WHAT IS KERATOCONUS?
Keratoconus Definition: Keratoconus is the thinning and conical deformation of the cornea of the eye (called cornea in medicine). The disease usually begins in one eye. Nevertheless, both eyes are usually affected. A keratoconus can be in both bursts and flow. In Germany, about every 2,000 men – twice as often as women – are affected.
The disease mostly affects the central cornea of the eyes and causes them to become deformed and thinned ( usually like a cone). A keratoconus usually affects both eyes, but occurs very rarely at the same time and incomparable strength in both eyes. If, however, the disease is recognized in time, an early drastic advance of the corneal deformation and thinning can be largely restrained.
The affected person usually suffers from myopia, which becomes more and more intense with the severity of the deformation. The form of myopia, as occurs with one eye, however, can usually not be corrected completely and only with a visual aid (such as a pair of glasses). This is due to the conical convexity of the cornea.
WHAT CAUSES KERATOCONUS?
Keratoconus Causes: What causes or favours a keratoconus is still not fully known, despite numerous studies, According to various assumptions is a metabolic disorder of the affected persons the triggers. However, an inherited eye could also be considered more closely. In addition, a variation of the chemical composition of the cornea could be observed in a keratoconus in different long-term studies. On the other hand, individual observations have shown that the natural curvature of the skin of the leather (sclera) often deviated slightly from the norm in one eye. In addition, a keratoconus is triggered by an infection or by a weakening of the collagen, which is present in the cornea. These assumptions have not yet been substantiated by further studies.
WHAT ARE THE SYMPTOMS OF KERATOCONUS?
Keratoconus Symptoms: In rare cases, the cornea may tear in the eye during the course of the disease, so that fluid from the anterior chamber of the eye can penetrate the cornea. The result is an acute keratoconus, which can become painful and often has to be treated directly (for example, by an operative procedure) since the view quickly and drastically deteriorates (nebula). Acute keratoconus is the only case of the disease in which the eye can cause pain and noticeable discomfort. The pure deformation and thinning of the eye can be seen only by the loss of vision.
WHAT TREATS KERATOCONUS?
Keratoconus Treatment: The keratoconus can be treated today in two different ways. On the one hand, the aim is to eliminate the defective vision caused by keratoconus.
- Visual aids for compensating for defective vision: In the case of a slight keratoconus, as usually occurs in the initial stage, the deformation and thinning of the cornea can still be compensated with a pair of spectacles. In an advanced or progressive keratoconus, however, drastic changes of the cornea usually occur. In this case, however, the defective vision must usually be compensated for with the aid of stable contact lenses or special lenses ( called keratoconus lenses ). Approximately 80 percent of patients suffering from keratoconus are permanently exposed to hard contact lenses. Partially, however, these must also be combined with an additional visual aid (such as a pair of spectacles) in order to largely remedy the defective vision on the eye.
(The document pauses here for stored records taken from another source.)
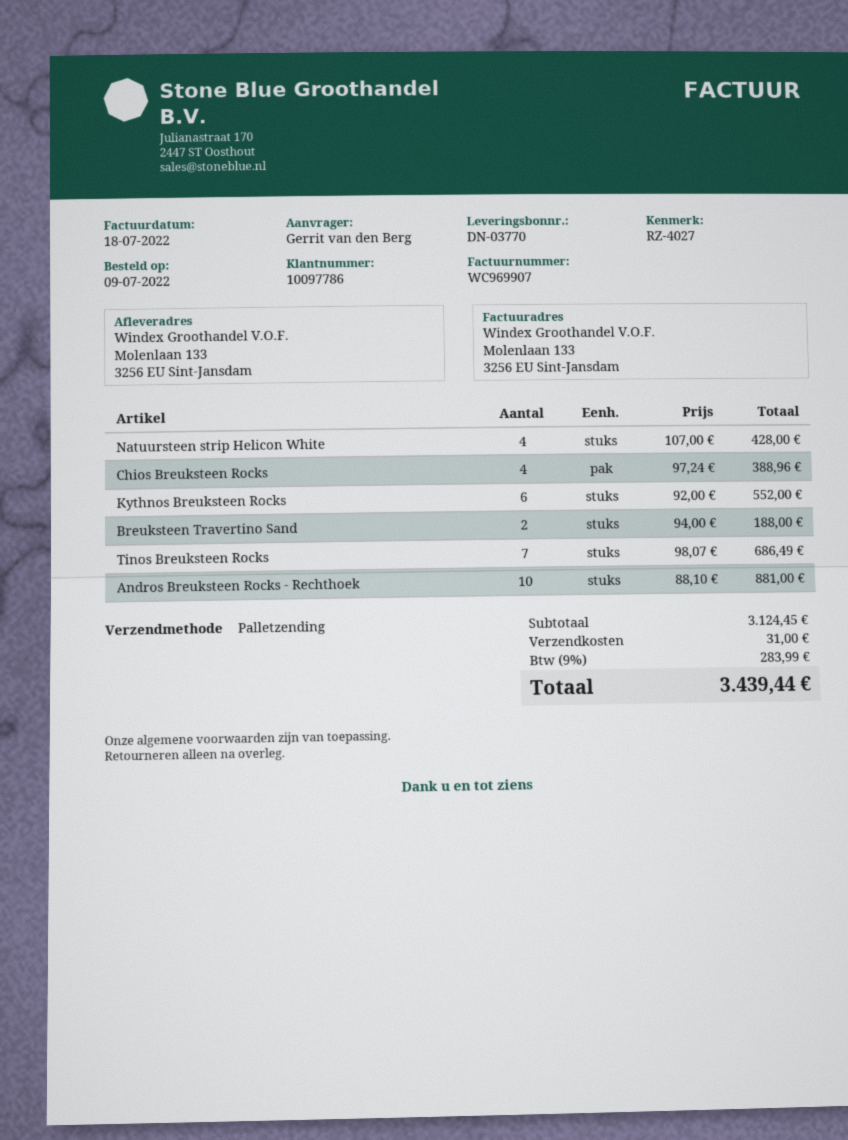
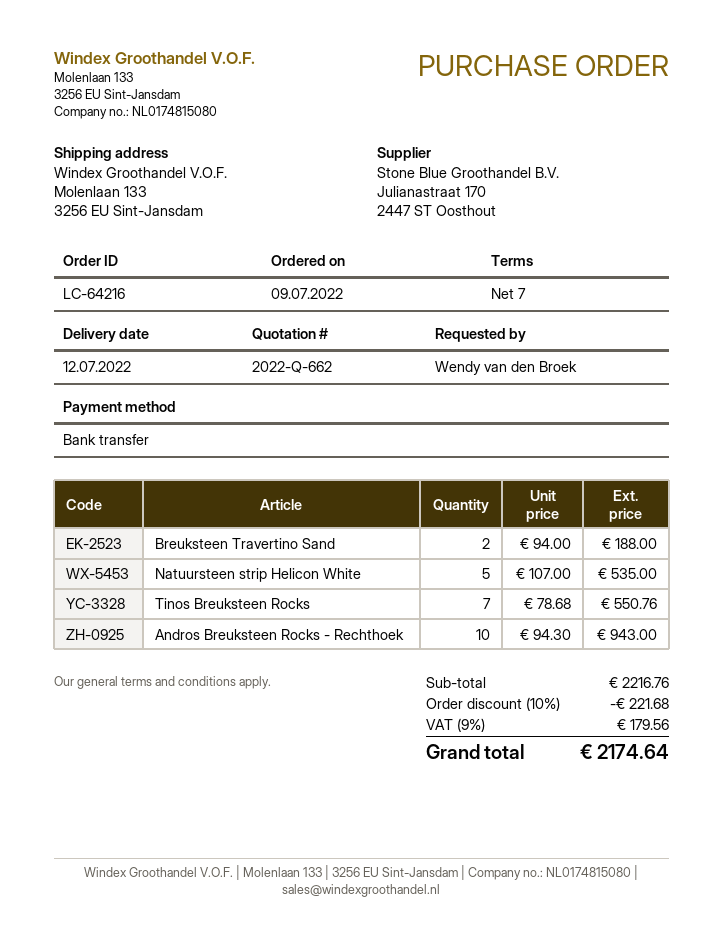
ordered by: Gerrit van den Berg -> Wendy van den Broek
Natuursteen strip Helicon White: 4 x 107.00 = 428.00 -> 5 x 107.00 = 535.00
Chios Breuksteen Rocks: 4 x 97.24 = 388.96 -> none
Kythnos Breuksteen Rocks: 6 x 92.00 = 552.00 -> none
Tinos Breuksteen Rocks: 7 x 98.07 = 686.49 -> 7 x 78.68 = 550.76
Andros Breuksteen Rocks - Rechthoek: 10 x 88.10 = 881.00 -> 10 x 94.30 = 943.00
subtotal: 3124.45 -> 2216.76
discount: none -> 10% = 221.68
shipping: 31.00 -> none
tax: 9% = 283.99 -> 9% = 179.56
total: 3439.44 -> 2174.64

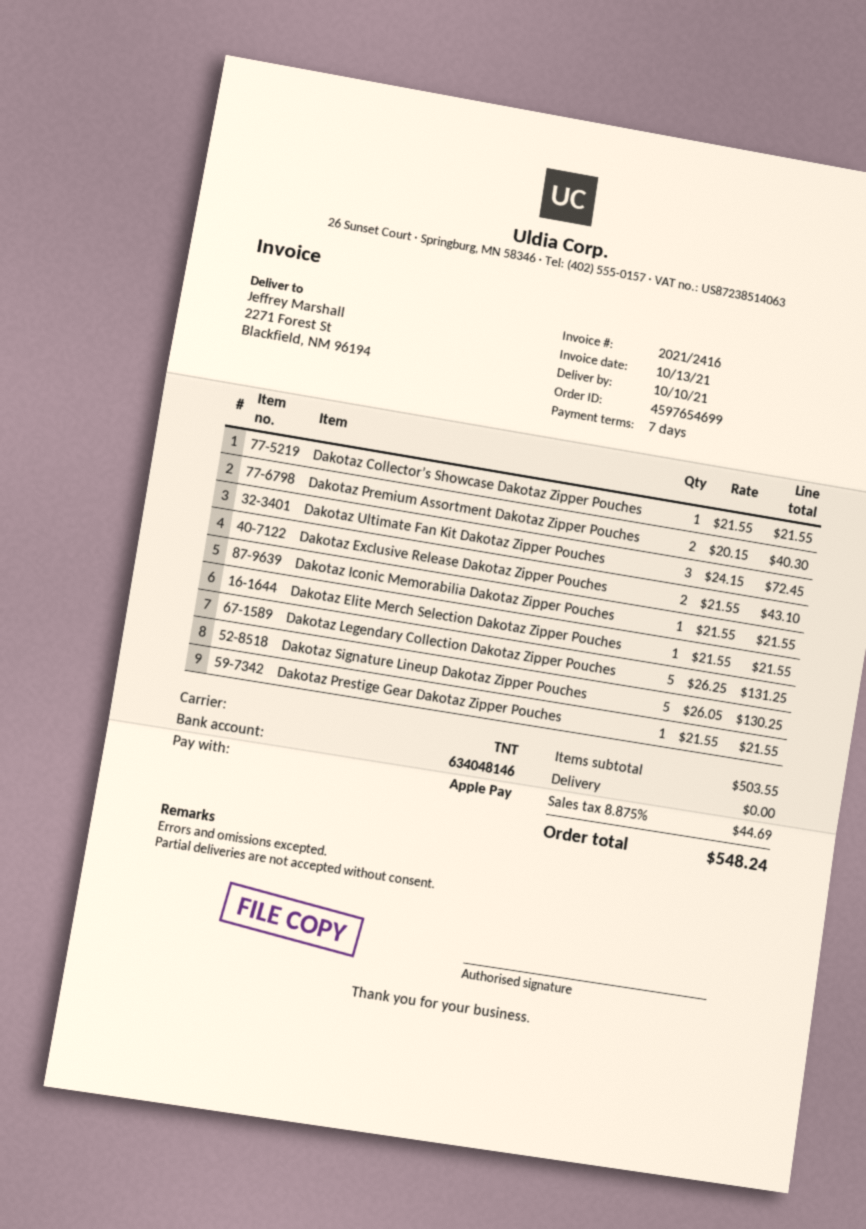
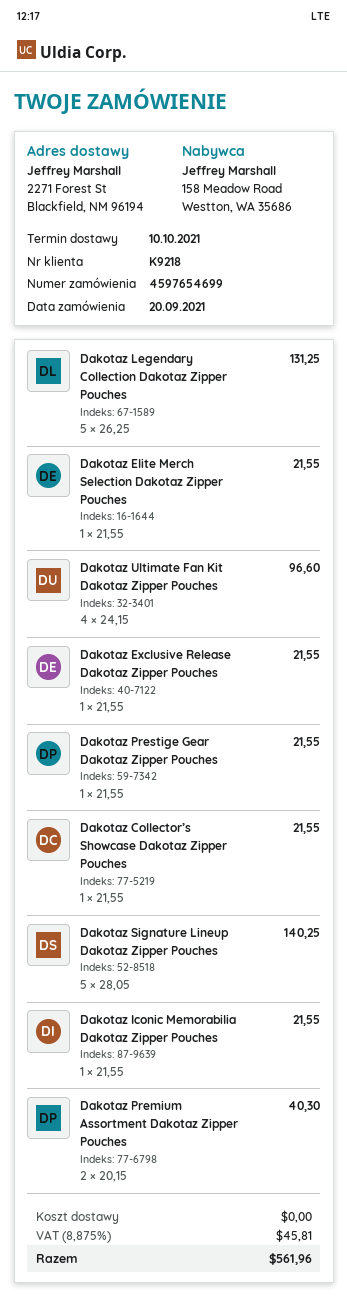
Dakotaz Ultimate Fan Kit Dakotaz Zipper Pouches: 3 x 24.15 = 72.45 -> 4 x 24.15 = 96.60
Dakotaz Exclusive Release Dakotaz Zipper Pouches: 2 x 21.55 = 43.10 -> 1 x 21.55 = 21.55
Dakotaz Signature Lineup Dakotaz Zipper Pouches: 5 x 26.05 = 130.25 -> 5 x 28.05 = 140.25
tax: 8.875% = 44.69 -> 8.875% = 45.81
total: 548.24 -> 561.96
- Networking the cornea: On the other hand, a further advance of the disease is to be avoided with a timely treatment. In the best case, a further deformation and thinning of the cornea on the eye is largely stopped. This is possible, for example, by a cross-linking treatment (also called cross-linking or collagen crosslinking ). CrossLinking prevents the progress of the keratoconus but is recommended only in stage I and II by experts, since the soft cornea is stiffened in the tissue of the cornea by the cross-linking of the cornea. To date, however, crosslinking is the only treatment method which can stop the advancing of keratoconus for several years .Various studies assume that the keratoconus might possibly be permanently stopped if the cornea is cross-linked in time. However, the long-term study values are still missing.
- Circular Keratotomy: Circular Keratotomy (CKT) is another method by which the keratoconus is largely stopped. In this case, an approximately 7 mm wide cut is made around the optical axis of the cornea. Subsequently, the cut is closed with a double-running seam. In this way, the cornea is tightened and the cone balanced. For this purpose, however, the cornea must be at least 400 μm thick and stable enough in the area of the cut. In addition, the CKT is also suitable only in stage I and II of the keratoconus and the actual effect of the CKT could not be proven to this day.
- Corneal Transplant: If the defective vision cannot be adequately corrected with pure visual aids, the cornea should usually be replaced by a transplant ( keratoplasty ). Transplantation is performed in keratoconus in an ophthalmic clinic specialized in transplantation. Here the cornea of the affected person is stabilized in rare cases by different methods, but more frequently by a donor’s horny skin. Often, the cornea is also only punched out. There is only a minimal margin, the cut out corneal part is replaced by the healthy donor tissue and sewn by a fine double seam. The cost of this is usually borne by the health insurance company if the visibility is made so severe that it affects the quality of life of the person concerned.